The second approach was based on the detection of loci displaying higher-than-expected values of F ST between a pool of farmed populations and a pool of wild populations. For both approaches, a single bi-allelic locus was simulated with and without selection.
In each of iterations, a single overall allele frequency was first drawn randomly from a uniform distribution between 0 and 1. N pop populations, each consisting of N e animals with a single diploid locus, were then formed. Half of the individuals were designated as males, the other half as females.
Genotypes were assigned randomly to individual animals, given the overall allele frequency. Next, random mating was simulated in each population for a number of generations, until the F ST value between populations reached the wanted level for initial F ST F ST 0.
Following this initial phase, random mating with alternative hypothesis or without null hypothesis selection was applied for N gen generations; selection was applied by defining different fitness values for the different genotypes assuming no dominance.
At the end of each iteration, F ST between populations [ 13 ] was calculated. This process was iterated times without selection in order to generate a distribution of F ST under the null hypothesis, and times with selection in order to generate a distribution of F ST under the alternative hypothesis.
Finally, the power to detect outlier loci was calculated. The power was defined as the fraction of the F ST -distribution generated under the alternative hypothesis i. The Python code can be found in Additional file 1. The populations were then split into two sets of equal size, representing farmed and wild populations. For the farmed populations, random mating with alternative hypothesis or without null hypothesis selection was simulated for N gen generations.
For the wild populations, random mating without selection was simulated for N gen generations, but the size of each population was first increased to in order to minimise the effect of drift in wild populations. At the end of each iteration, the populations were merged into one farmed and one wild 'metapopulation' and F ST between these metapopulations was calculated. The Python code can be found in Additional file 2. Comparison between low-F ST and high-F ST outliers approaches for detecting non-neural loci in domesticated populations.
Effective population size is Number of populations is Number of generations is Initial F ST is 0. Number of iterations is The power to detect high-F ST outliers rapidly increased, and was large for moderate and large selection coefficients, when the effective population size, number of populations and number of generation passed reached 40, 5, and 10, respectively.

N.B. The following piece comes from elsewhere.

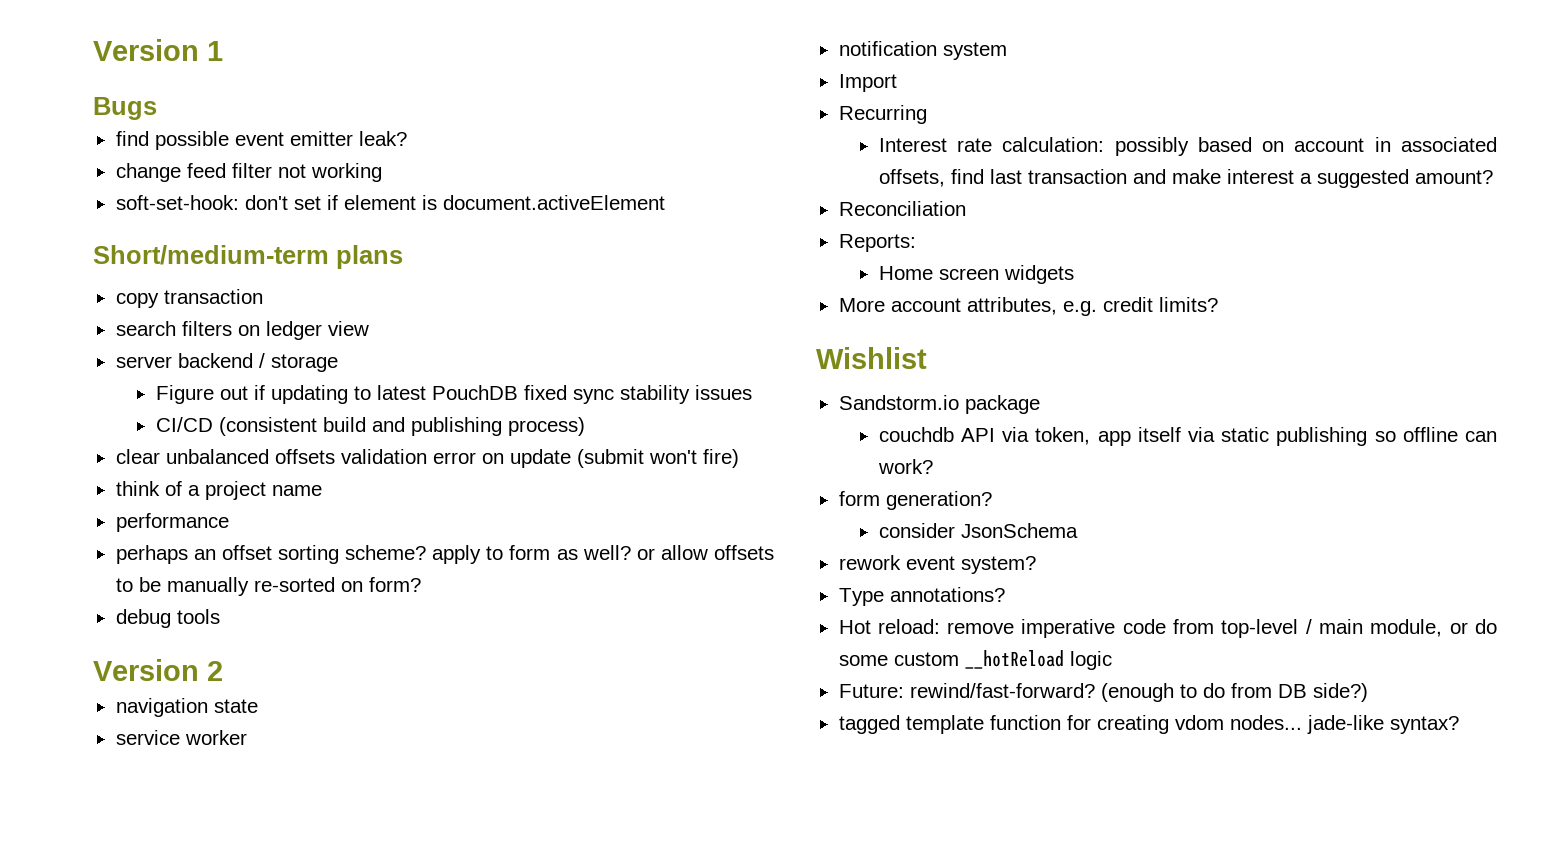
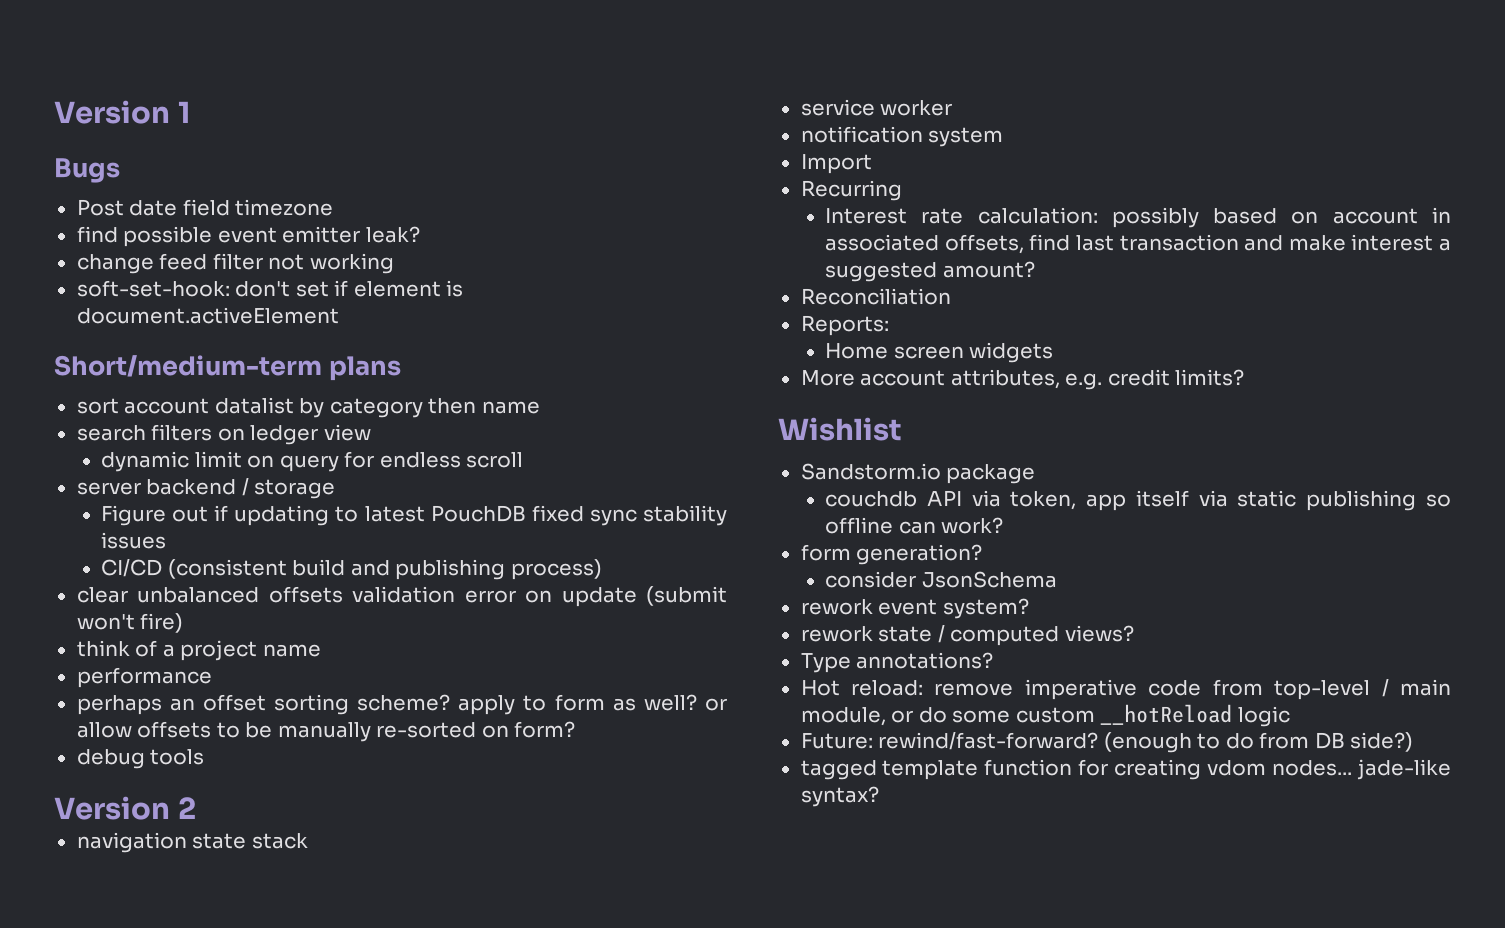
(157, 108) none -> [76,199,334,216] // Post date field timezone
[115,289,263,308] copy transaction -> [76,397,540,418] sort account datalist by category then name
(369, 328) none -> [101,451,524,472] // dynamic limit on query for endless scroll
(258, 706) none -> [251,833,308,849] stack
(1036, 565) none -> [800,625,1134,646] // rework state / computed views?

Power to detect high-F ST outliers. Default parameter values are: The power to detect low-F ST outliers was not affected by increasing effective population size, or by the initial F ST.
Power to detect low-F ST outliers. This study was undertaken as a preparatory step preceding an empirical study seeking to identify markers for loci under artificial selection in Norwegian Atlantic salmon breeding programmes. Our motivation for identifying such loci was fourfold: The motivations and the approaches to identify non-neutral loci presented here may also apply to other aquaculture species [ 14 ], many of which might escape and interact with their wild counterparts e.
Evolution: Natural selection and human selection article
Slow though the process of selection may be, if feeble man can do much by his powers of artificial selection, I can see no limit to the amount of change, to the. Artificial selection, also called "selective breeding”, is where humans select for . The distribution of citations of Academic papers is in a power law distribution (a. Artificial selection is a process of genetic modification of farm animal species that . Given the intrinsic power of this method to assess genetic pleiotropy, it might.